Elvedin Pasic was a 14-year-old Muslim boy when Bosnia’s bitter war broke out in 1992. When it ended in 1995, about 100,000 people had been killed and 2.2 million others left homeless.
Now 34, Pasic “will describe the destruction and damage to residential property, attacks on villages [and] the persecution of non-Serbs,” prosecutors said in a witness list before the court.
Having previously testified in other trials, Pasic will recall how he was separated from other men in his family and consequently “survived the execution of around 150 persons in November 1992 in the village of Grabovica,” in southwestern Bosnia.
His testimony will be followed by that of UN adviser David Harland, who will talk about the siege of the Bosnian capital Sarajevo, where on average 1,000 shells per day landed between 1993 and 1995, with the exception of lulls during a 1994 ceasefire.

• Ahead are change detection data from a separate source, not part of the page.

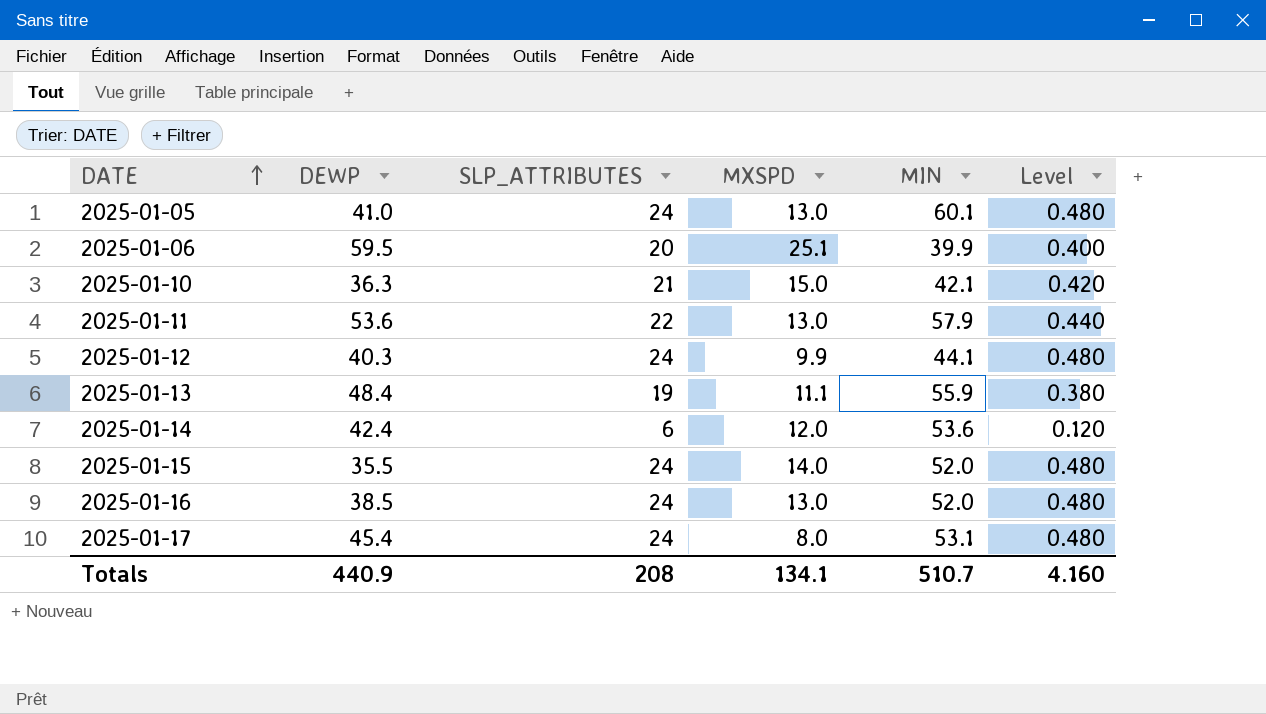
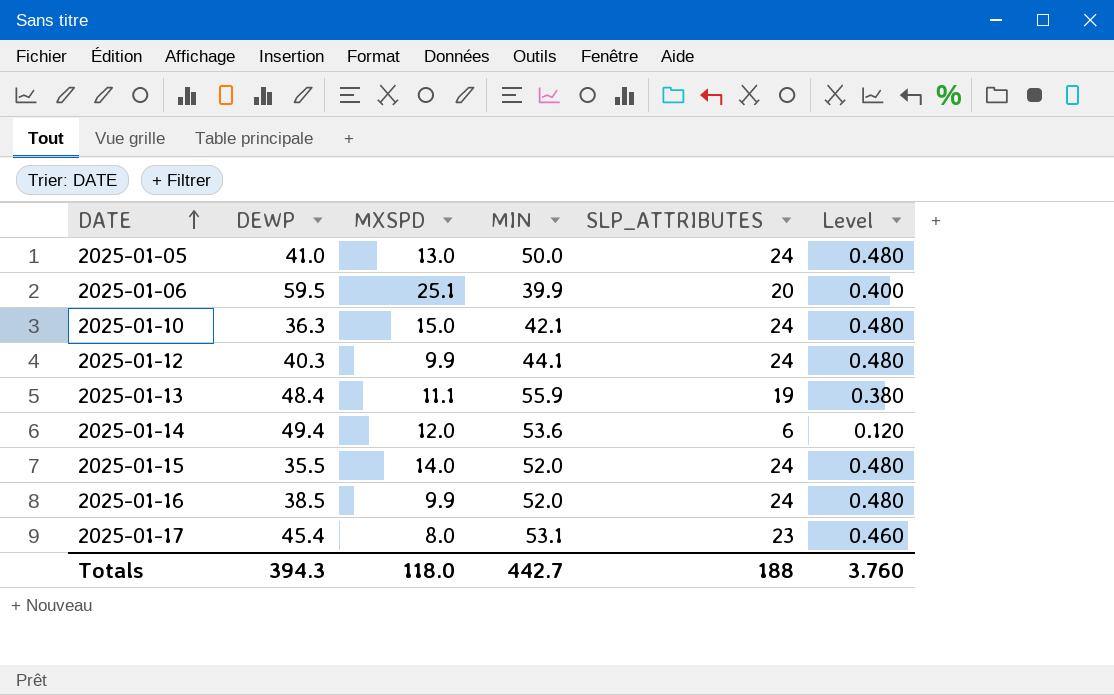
column SLP_ATTRIBUTES | position: 3 -> 5
row 2025-01-11: 53.6 | 22 | 13.0 | 57.9 | 0.440 -> none
2025-01-05 | MIN: 60.1 -> 50.0
2025-01-10 | SLP_ATTRIBUTES: 21 -> 24
2025-01-10 | Level: 0.420 -> 0.480
2025-01-14 | DEWP: 42.4 -> 49.4
2025-01-16 | MXSPD: 13.0 -> 9.9
2025-01-17 | SLP_ATTRIBUTES: 24 -> 23
2025-01-17 | Level: 0.480 -> 0.460
Totals | DEWP: 440.9 -> 394.3
Totals | MXSPD: 134.1 -> 118.0
Totals | MIN: 510.7 -> 442.7
Totals | SLP_ATTRIBUTES: 208 -> 188
Totals | Level: 4.160 -> 3.760

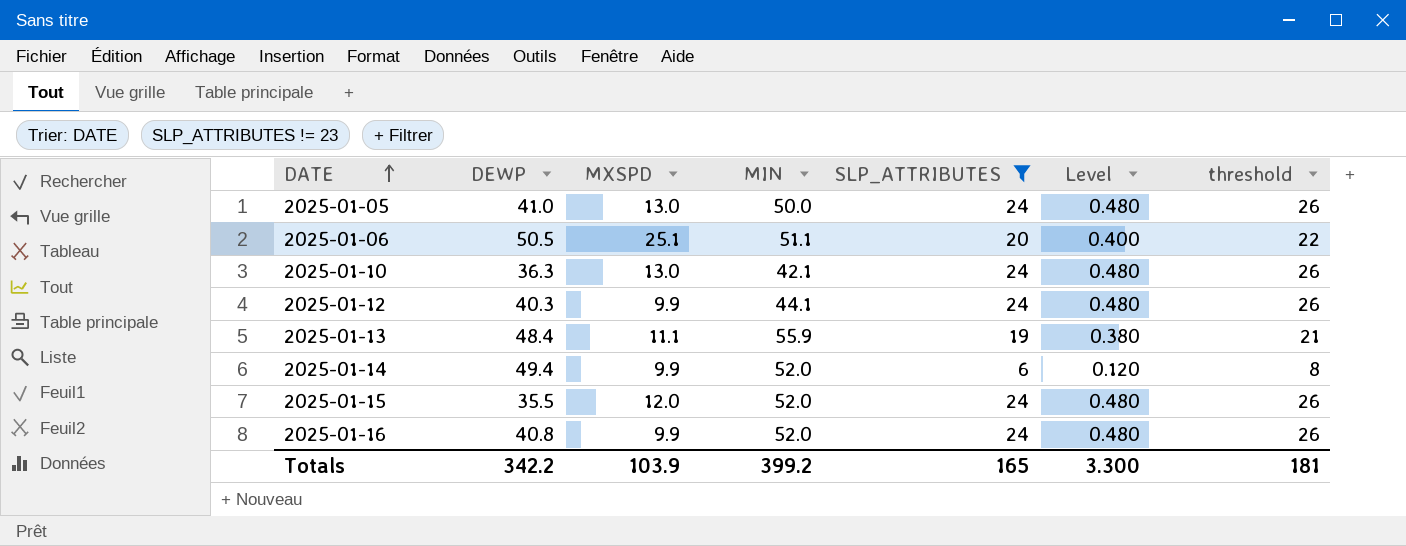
filter: none -> SLP_ATTRIBUTES != 23
column threshold | formula: none -> [SLP_ATTRIBUTES] + 2
2025-01-06 | DEWP: 59.5 -> 50.5
2025-01-06 | MIN: 39.9 -> 51.1
2025-01-10 | MXSPD: 15.0 -> 13.0
2025-01-14 | MXSPD: 12.0 -> 9.9
2025-01-14 | MIN: 53.6 -> 52.0
2025-01-15 | MXSPD: 14.0 -> 12.0
2025-01-16 | DEWP: 38.5 -> 40.8
Totals | DEWP: 394.3 -> 342.2
Totals | MXSPD: 118.0 -> 103.9
Totals | MIN: 442.7 -> 399.2
Totals | SLP_ATTRIBUTES: 188 -> 165
Totals | Level: 3.760 -> 3.300

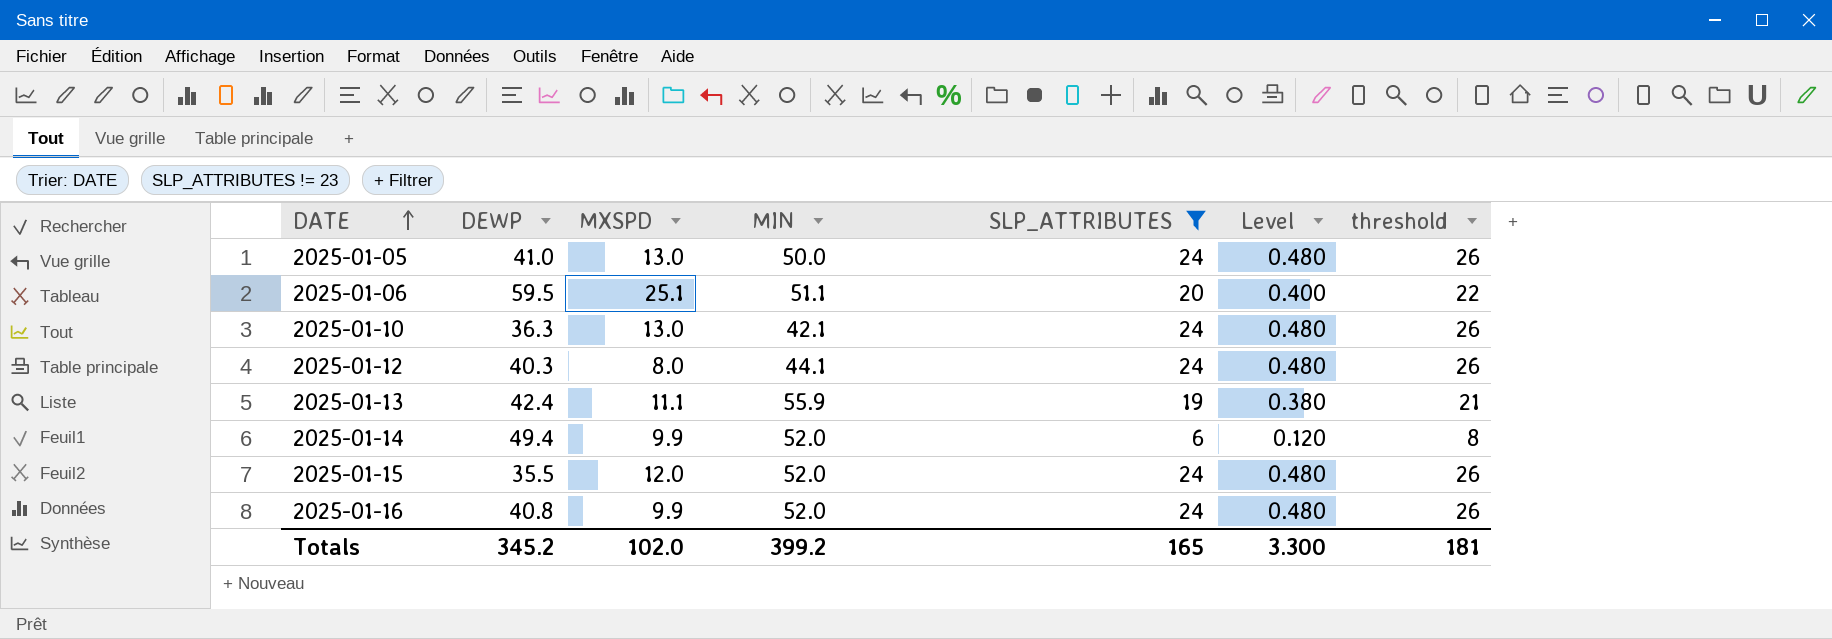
2025-01-06 | DEWP: 50.5 -> 59.5
2025-01-12 | MXSPD: 9.9 -> 8.0
2025-01-13 | DEWP: 48.4 -> 42.4
Totals | DEWP: 342.2 -> 345.2
Totals | MXSPD: 103.9 -> 102.0

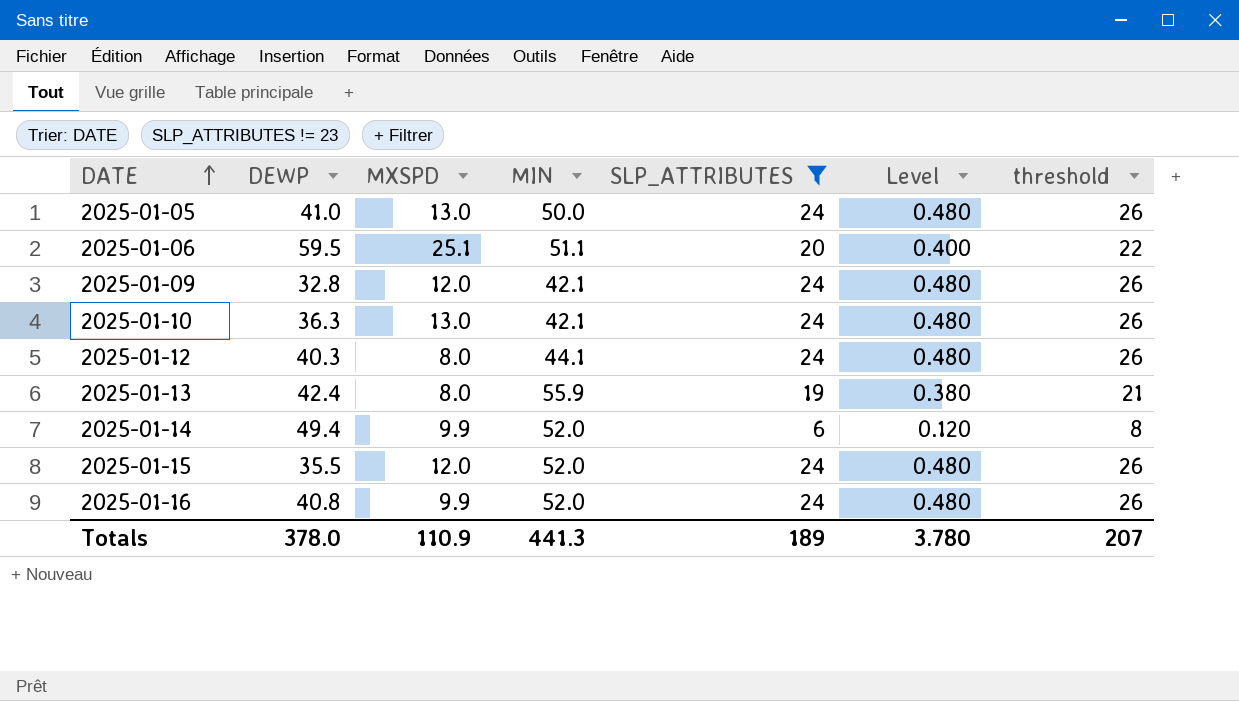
row 2025-01-09: none -> 32.8 | 12.0 | 42.1 | 24 | 0.480 | 26
2025-01-13 | MXSPD: 11.1 -> 8.0
Totals | DEWP: 345.2 -> 378.0
Totals | MXSPD: 102.0 -> 110.9
Totals | MIN: 399.2 -> 441.3
Totals | SLP_ATTRIBUTES: 165 -> 189
Totals | Level: 3.300 -> 3.780
Totals | threshold: 181 -> 207

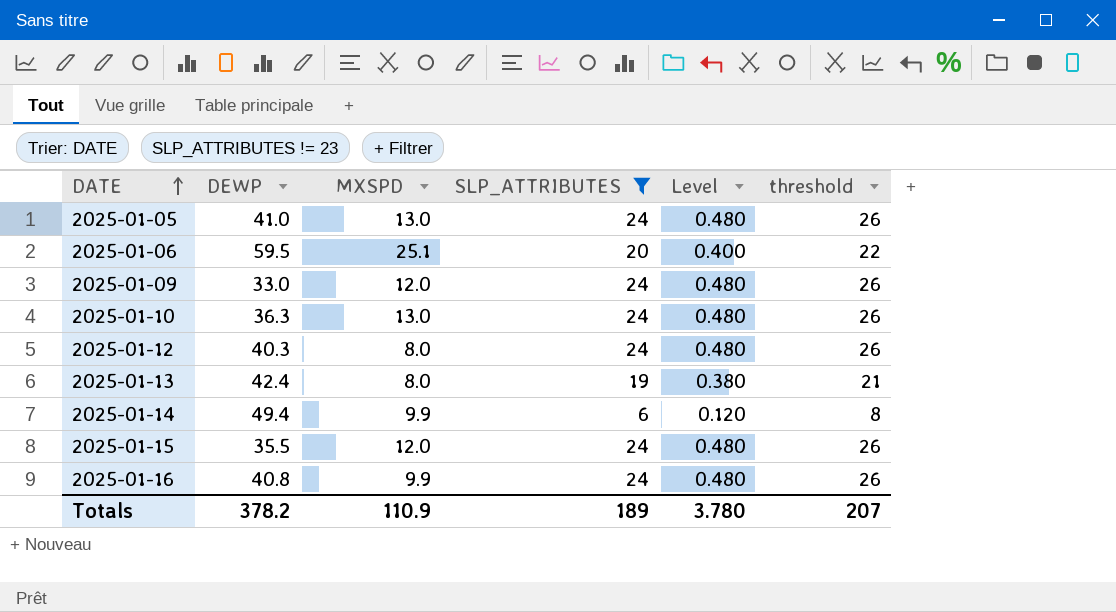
column MIN | position: 4 -> none
2025-01-09 | DEWP: 32.8 -> 33.0
Totals | DEWP: 378.0 -> 378.2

Also on the list of first seven witnesses to testify against Mladic before the International Criminal Tribunal for the former Yugoslavia (ICTY), is Eelco Koster, a former Dutch UN peacekeeper during Bosnia’s 1995 Srebrenica massacre.
The murder of almost 8,000 Muslim men and boys in mid-July 1995 after Bosnian Serb troops ovverran some 450 UN blue helmets guarding the “protected” enclave in the country’s east was the worst single atrocity committed on European soil since World War II.
“In the first segment, we are planning to give an overview of events” said Frederick Swinnen, special adviser to the ICTY’s chief prosecutor Serge Brammertz.
“We will then move into the specifics of the indictment,” Swinnen said.
Mladic, now 70, has been indicted on 11 counts of genocide, war crimes and crimes against humanity for his role in the Balkan country’s war.
Former Bosnian Serb political leader Radovan Karadzic is already on trial before The Hague-based ICTY. Both men are believed to be the main players in a joint criminal plan to rid multi-ethnic Bosnia of Croats and Muslims.
Dubbed the “Butcher of Bosnia,” Mladic faces charges relating to the tragedy at Srebrenica and the terrorizing of Sarajevo’s citizens through a 44-month shelling and sniping campaign that killed 10,000.
Prosecutors also hold him responsible for taking about 200 UN peacekeepers hostage to use them as human shields.
Mladic allegedly also ordered his troops to “cleanse” Bosnian towns, driving out Croats, Muslims and other non-Serb residents.
After the war, the Bosnian Serb general continued his military career, but went into hiding in 2000 after then-Serbian president Slobodan Milosevic’s government fell.